Have I ever mentioned that I love fall?  I love fall.  I love the way the earth smells, how trees change, and how leaves eddy and crunch.  I love breathing in the scent of wood stoves.  I love wearing sweaters, jeans, and boots when the weather turns mildly crisp.  (For the record, I'll take less pleasure in these same clothes during the long winter months, and even less pleasure when the calendar tells me that it's spring but the thermostat still languishes in the 30's.  For now, though, this foray into cool-weather clothing is still new and inviting.)

This afternoon after church we visited the harvest celebration at a local farm, an outing that pretty much exemplified all of fall's goodness in one fell swoop.

The hay ride took us along gravel roads and muddy paths, giving us a small glimpse of the farm's 800 acres in the beautiful Pennsylvania countryside. 

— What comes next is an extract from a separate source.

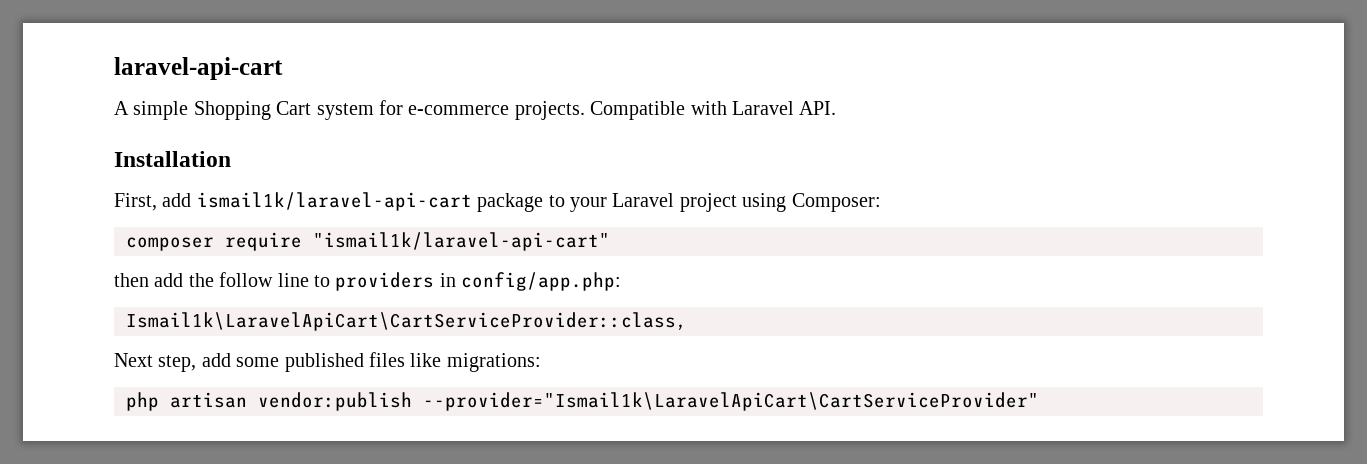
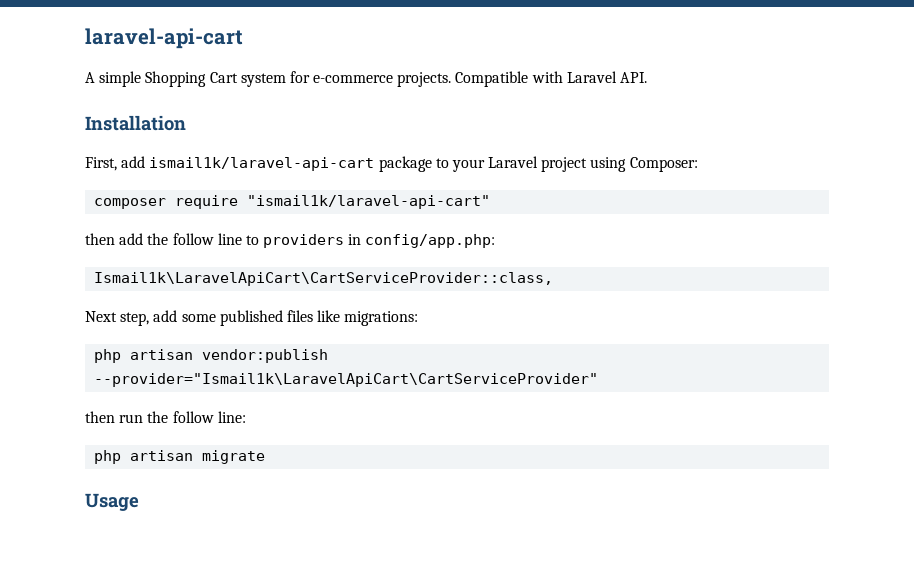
(1039, 401) none -> [85,411,246,423] [94,450,266,464] [85,493,139,511] // then run the follow line: // php artisan migrate // Usage

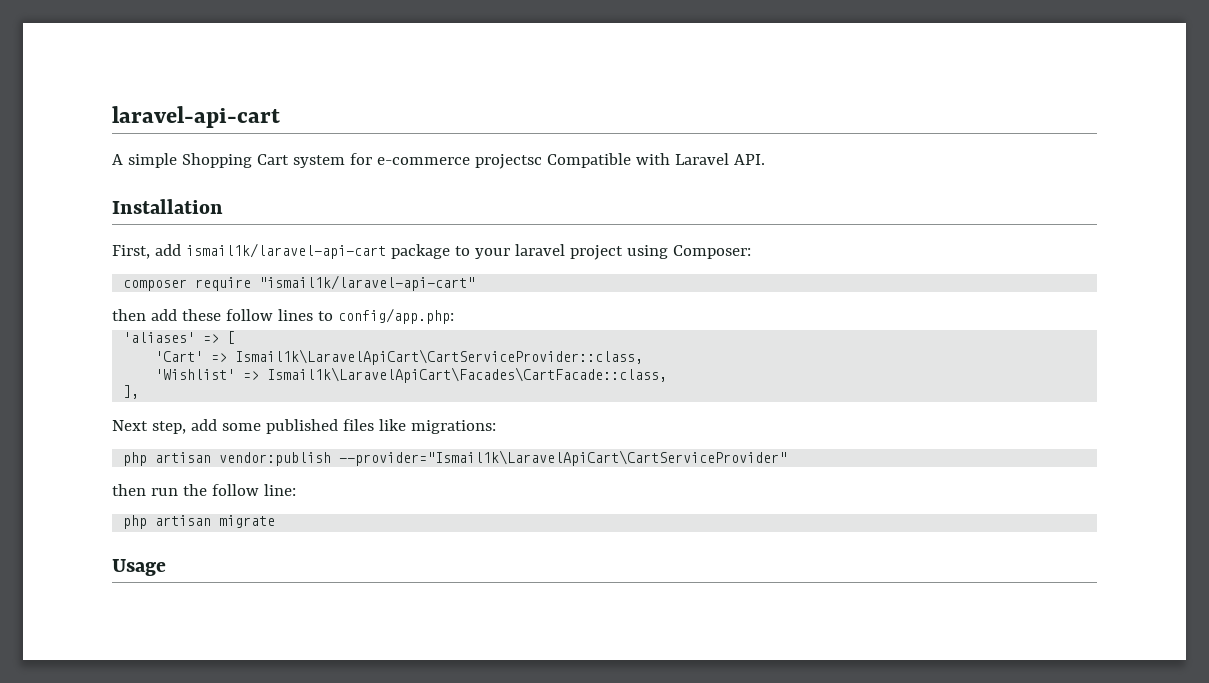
[397,72,452,87] projects. -> [474,154,542,169] projectsc
[488,156,539,168] Laravel -> [514,244,565,256] laravel
[147,233,496,248] [94,272,554,286] the follow line to providers in config/app.php: // Ismail1k\LaravelApiCart\CartServiceProvider::class, -> [181,308,454,324] [123,331,236,344] [155,349,644,365] [155,367,668,383] [123,385,140,399] these follow lines to config/app.php: // 'aliases' => [ // 'Cart' => Ismail1k\LaravelApiCart\CartServiceProvider::class, // 'Wishlist' => Ismail1k\LaravelApiCart\Facades\CartFacade::class, // ],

We found three perfect pumpkins,

and dropped only one of them. (Repeatedly.)

We milked a wooden cow,

enjoyed the simple bounty of a truck bed filled with gourds,

and pretended to drive a John Deere tractor.

Best of all, we shared the entire day together -- just the five of us.

It's remarkable how such simple pleasures can fill up your heart and renew your spirit.  Oh, yes, I love the fall.